→ **Excerpted records**
..........
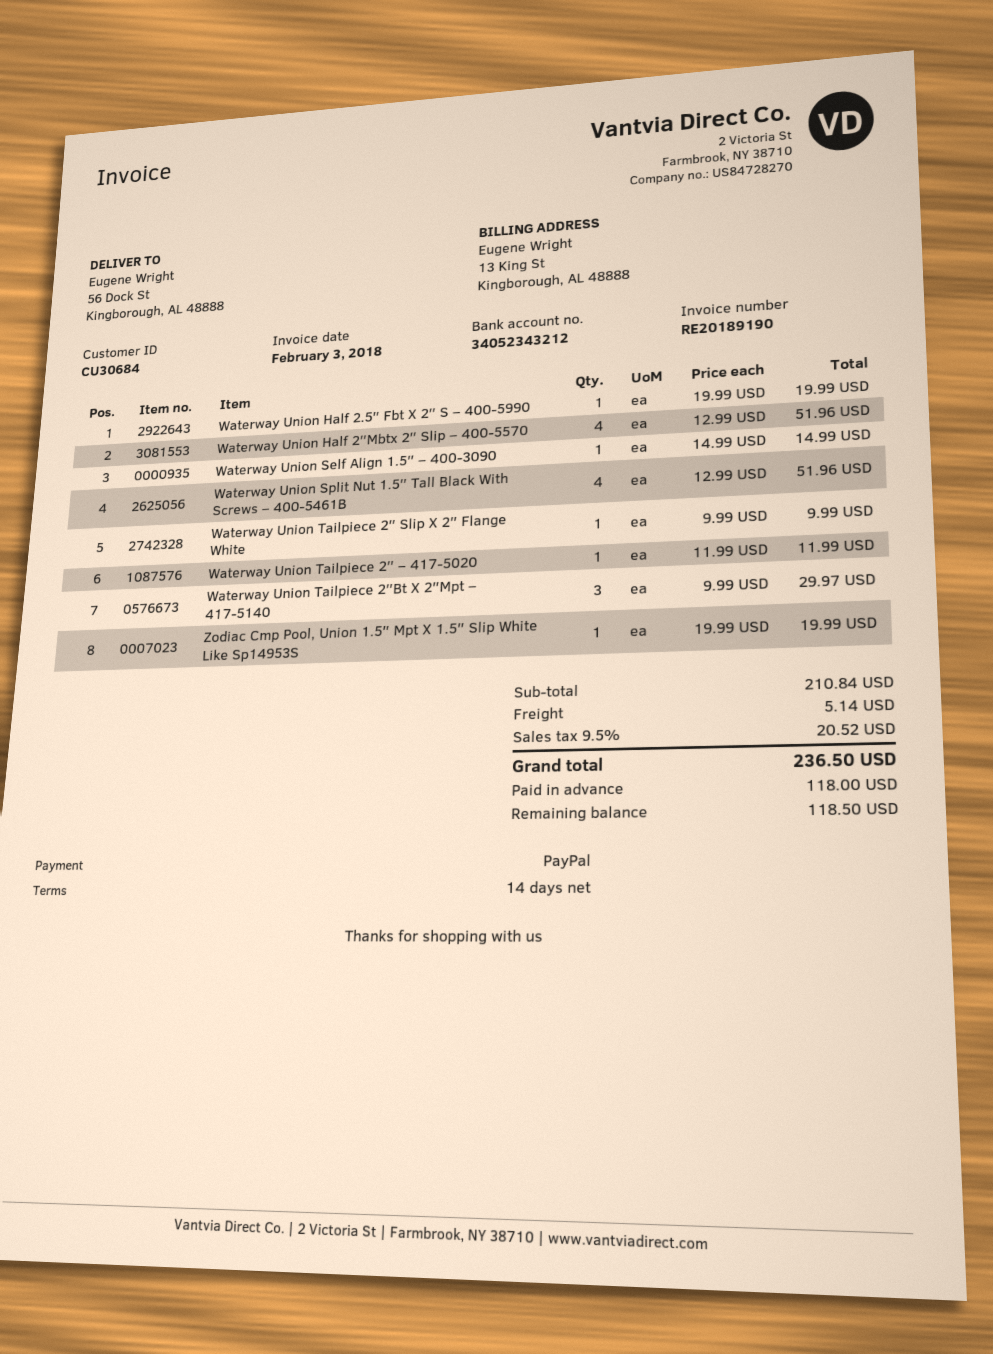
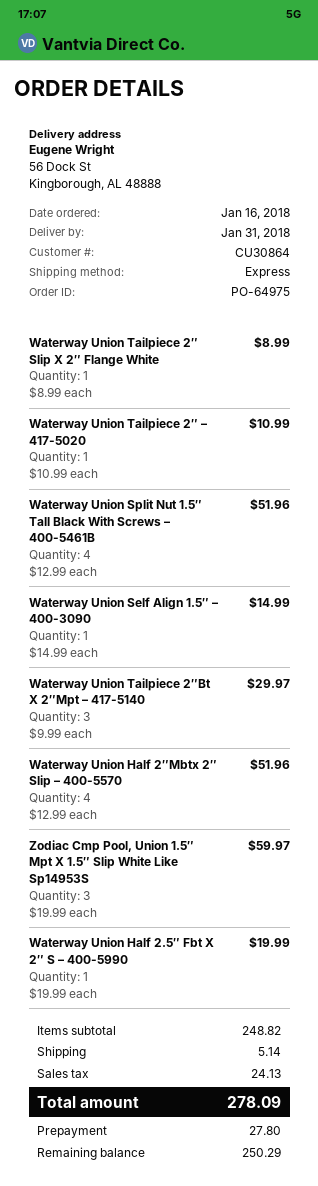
customer number: CU30684 -> CU30864
Waterway Union Tailpiece 2″ Slip X 2″ Flange White: 1 x 9.99 = 9.99 -> 1 x 8.99 = 8.99
Waterway Union Tailpiece 2″ – 417-5020: 1 x 11.99 = 11.99 -> 1 x 10.99 = 10.99
Zodiac Cmp Pool, Union 1.5″ Mpt X 1.5″ Slip White Like Sp14953S: 1 x 19.99 = 19.99 -> 3 x 19.99 = 59.97
subtotal: 210.84 -> 248.82
tax: 20.52 -> 24.13
total: 236.50 -> 278.09
deposit: 118.00 -> 27.80
balance: 118.50 -> 250.29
..........
→ **What you should do**
Please give the entries again word for word, without any pictures.

→ **Task solution**
customer number: CU30684 -> CU30864
Waterway Union Tailpiece 2″ Slip X 2″ Flange White: 1 x 9.99 = 9.99 -> 1 x 8.99 = 8.99
Waterway Union Tailpiece 2″ – 417-5020: 1 x 11.99 = 11.99 -> 1 x 10.99 = 10.99
Zodiac Cmp Pool, Union 1.5″ Mpt X 1.5″ Slip White Like Sp14953S: 1 x 19.99 = 19.99 -> 3 x 19.99 = 59.97
subtotal: 210.84 -> 248.82
tax: 20.52 -> 24.13
total: 236.50 -> 278.09
deposit: 118.00 -> 27.80
balance: 118.50 -> 250.29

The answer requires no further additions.